[RECORDS SHOWN — start]

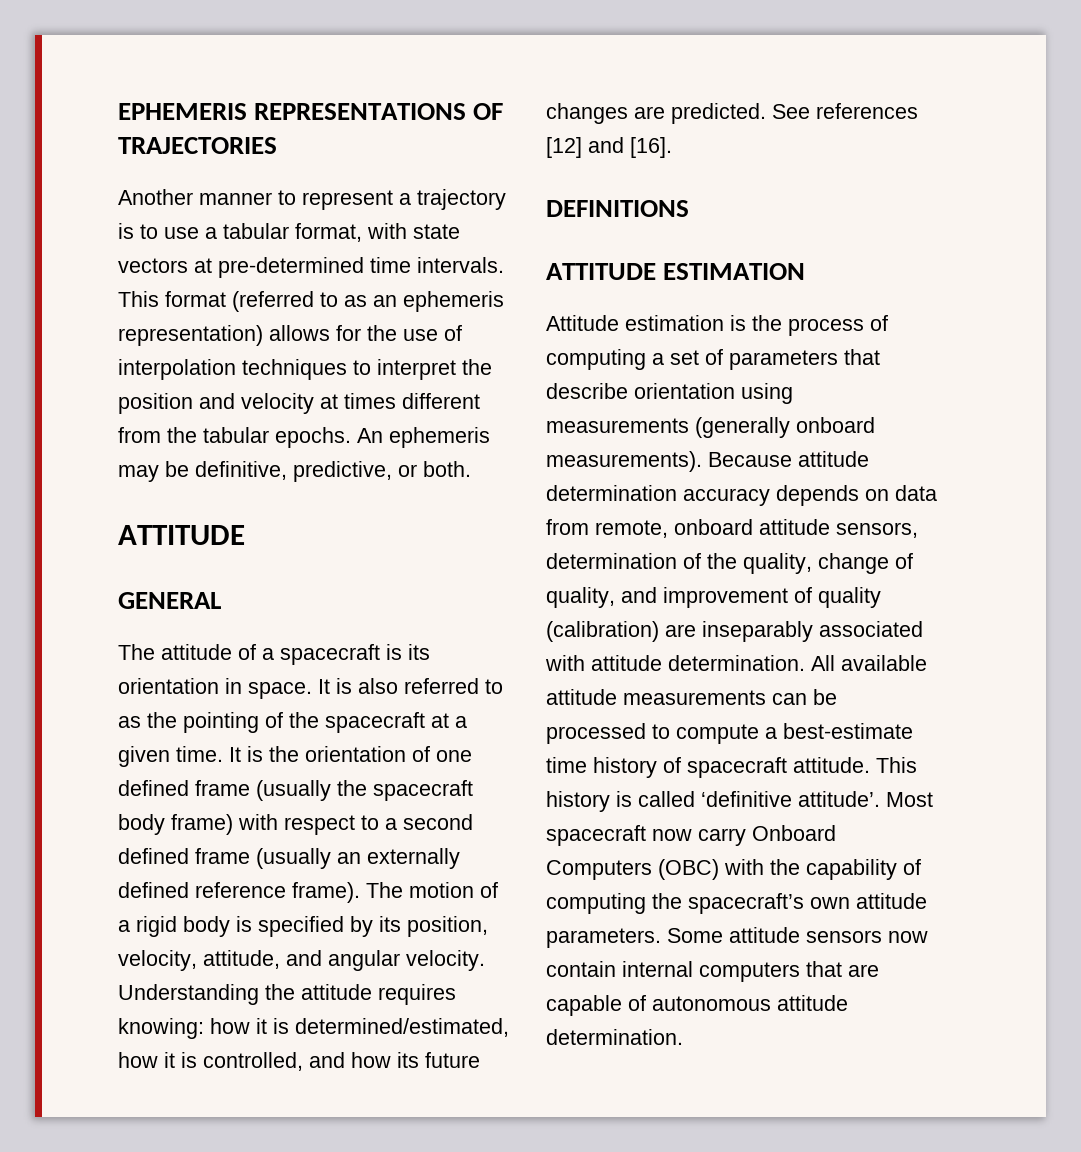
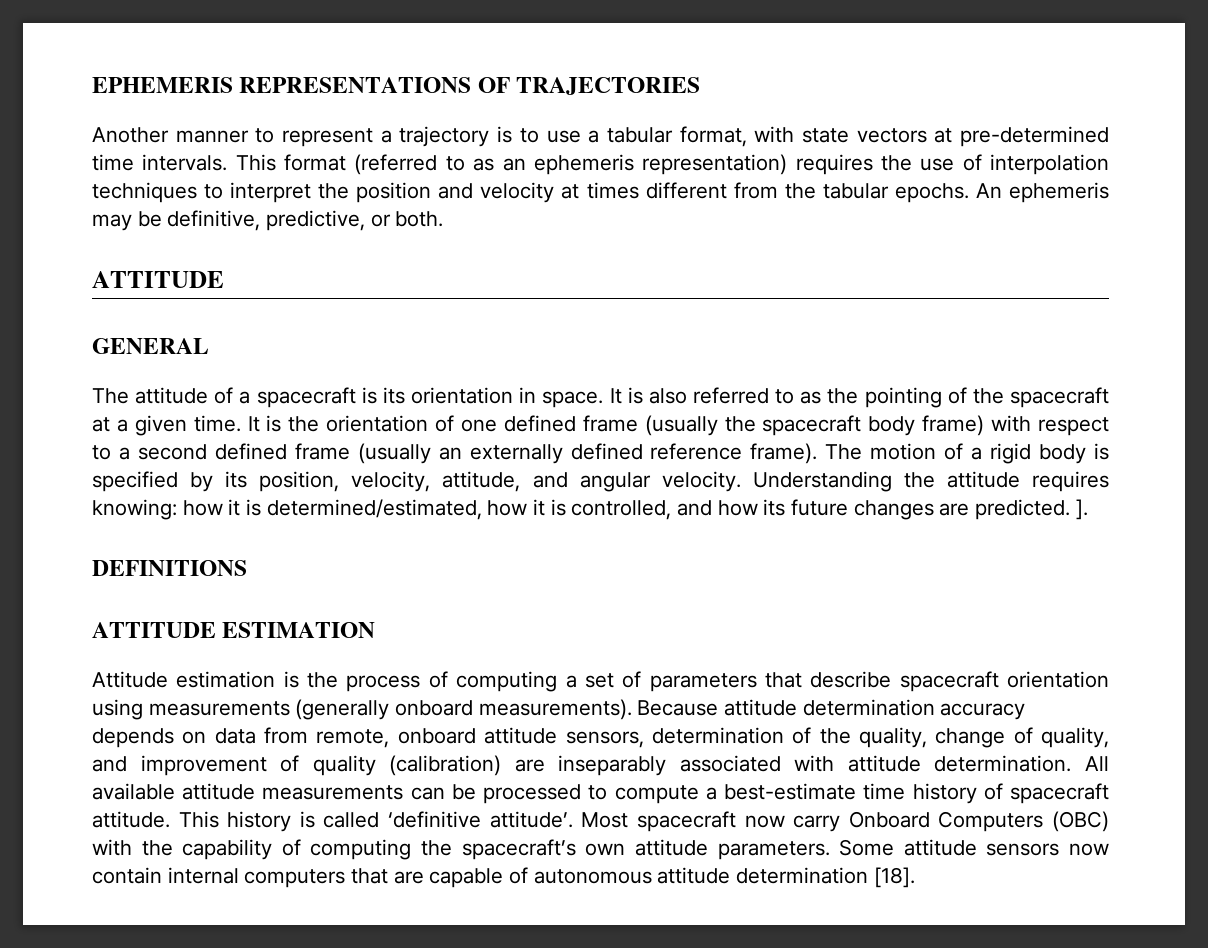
- This format (referred to as an ephemeris representation) allows for the use of interpolation techniques to interpret the position and velocity at times different from the tabular epochs.
+ This format (referred to as an ephemeris representation) requires the use of interpolation techniques to interpret the position and velocity at times different from the tabular epochs.
- Understanding the attitude requires knowing: how it is determined/estimated, how it is controlled, and how its future changes are predicted. See references [12] and [16].
+ Understanding the attitude requires knowing: how it is determined/estimated, how it is controlled, and how its future changes are predicted. ].
- Attitude estimation is the process of computing a set of parameters that describe orientation using measurements (generally onboard measurements).
+ Attitude estimation is the process of computing a set of parameters that describe spacecraft orientation using measurements (generally onboard measurements).
- Some attitude sensors now contain internal computers that are capable of autonomous attitude determination.
+ Some attitude sensors now contain internal computers that are capable of autonomous attitude determination [18].

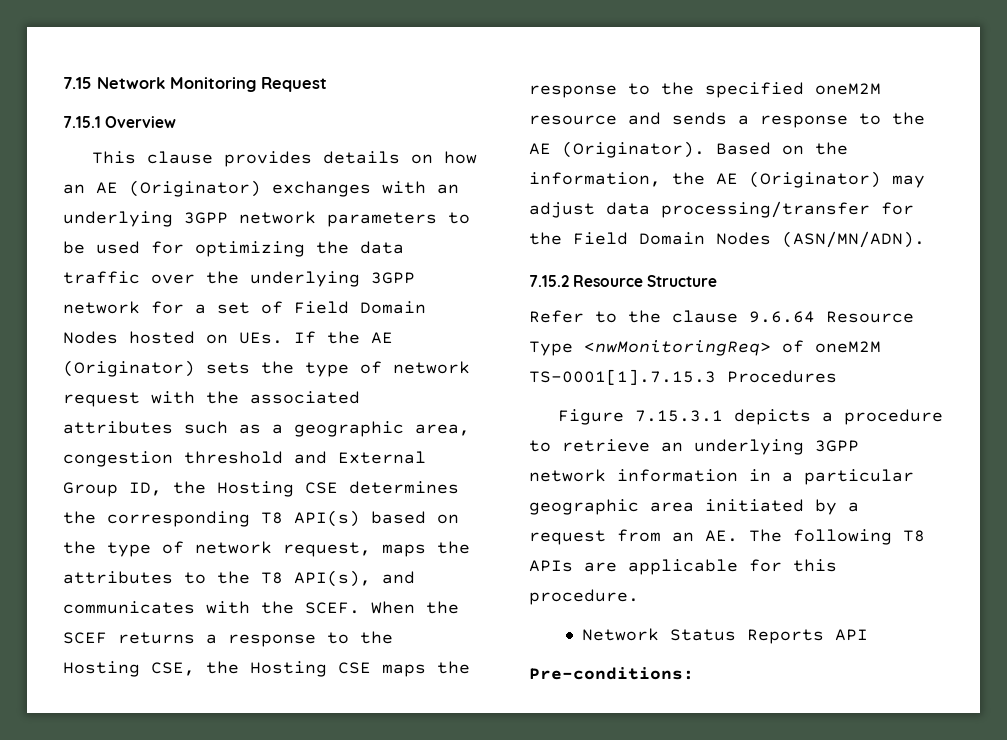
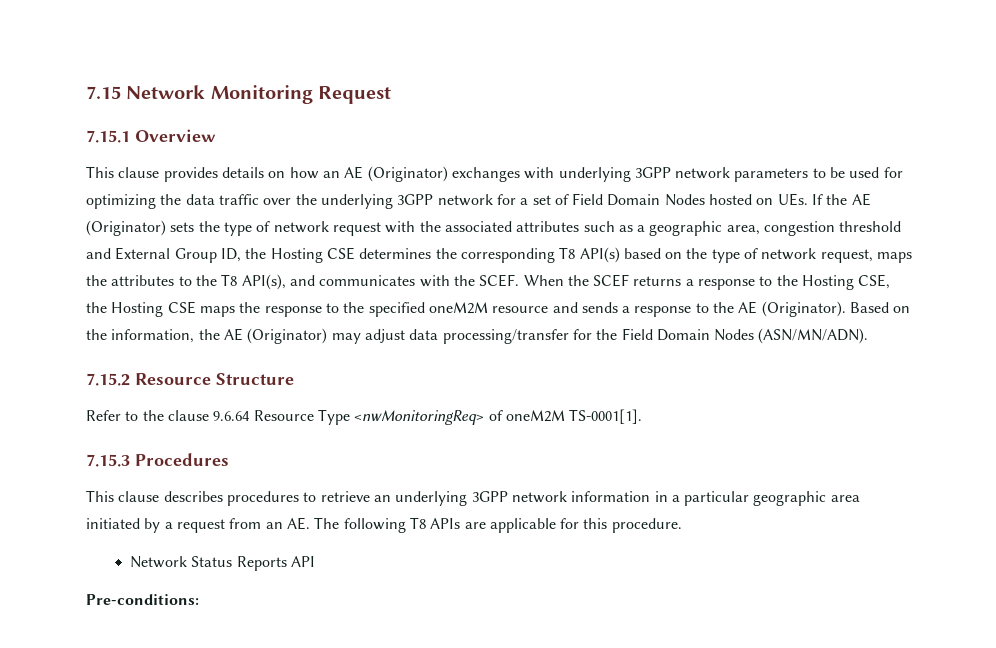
- This clause provides details on how an AE (Originator) exchanges with an underlying 3GPP network parameters to be used for optimizing the data traffic over the underlying 3GPP network for a set of Field Domain Nodes hosted on UEs. If the AE (Originator) sets the type of network request with the associated attributes such as a geographic area, congestion threshold and External Group ID, the Hosting CSE determines the corresponding T8 API(s) based on the type of network request, maps the attributes to the T8 API(s), and communicates with the SCEF.
+ This clause provides details on how an AE (Originator) exchanges with underlying 3GPP network parameters to be used for optimizing the data traffic over the underlying 3GPP network for a set of Field Domain Nodes hosted on UEs. If the AE (Originator) sets the type of network request with the associated attributes such as a geographic area, congestion threshold and External Group ID, the Hosting CSE determines the corresponding T8 API(s) based on the type of network request, maps the attributes to the T8 API(s), and communicates with the SCEF.
- Refer to the clause 9.6.64 Resource Type <nwMonitoringReq> of oneM2M TS-0001[1].7.15.3 Procedures
+ Refer to the clause 9.6.64 Resource Type <nwMonitoringReq> of oneM2M TS-0001[1].
+ 7.15.3 Procedures
- Figure 7.15.3.1 depicts a procedure to retrieve an underlying 3GPP network information in a particular geographic area initiated by a request from an AE. The following T8 APIs are applicable for this procedure.
+ This clause describes procedures to retrieve an underlying 3GPP network information in a particular geographic area initiated by a request from an AE. The following T8 APIs are applicable for this procedure.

[RECORDS SHOWN — finish]

* REQUIREMENT: Would you retype the lines above from the one with "- Attitude estimation" down to the one with "attitude determination [18].", word for word, both ends included and no other lines?

* ANSWER FOR THE TASK:
- Attitude estimation is the process of computing a set of parameters that describe orientation using measurements (generally onboard measurements).
+ Attitude estimation is the process of computing a set of parameters that describe spacecraft orientation using measurements (generally onboard measurements).
- Some attitude sensors now contain internal computers that are capable of autonomous attitude determination.
+ Some attitude sensors now contain internal computers that are capable of autonomous attitude determination [18].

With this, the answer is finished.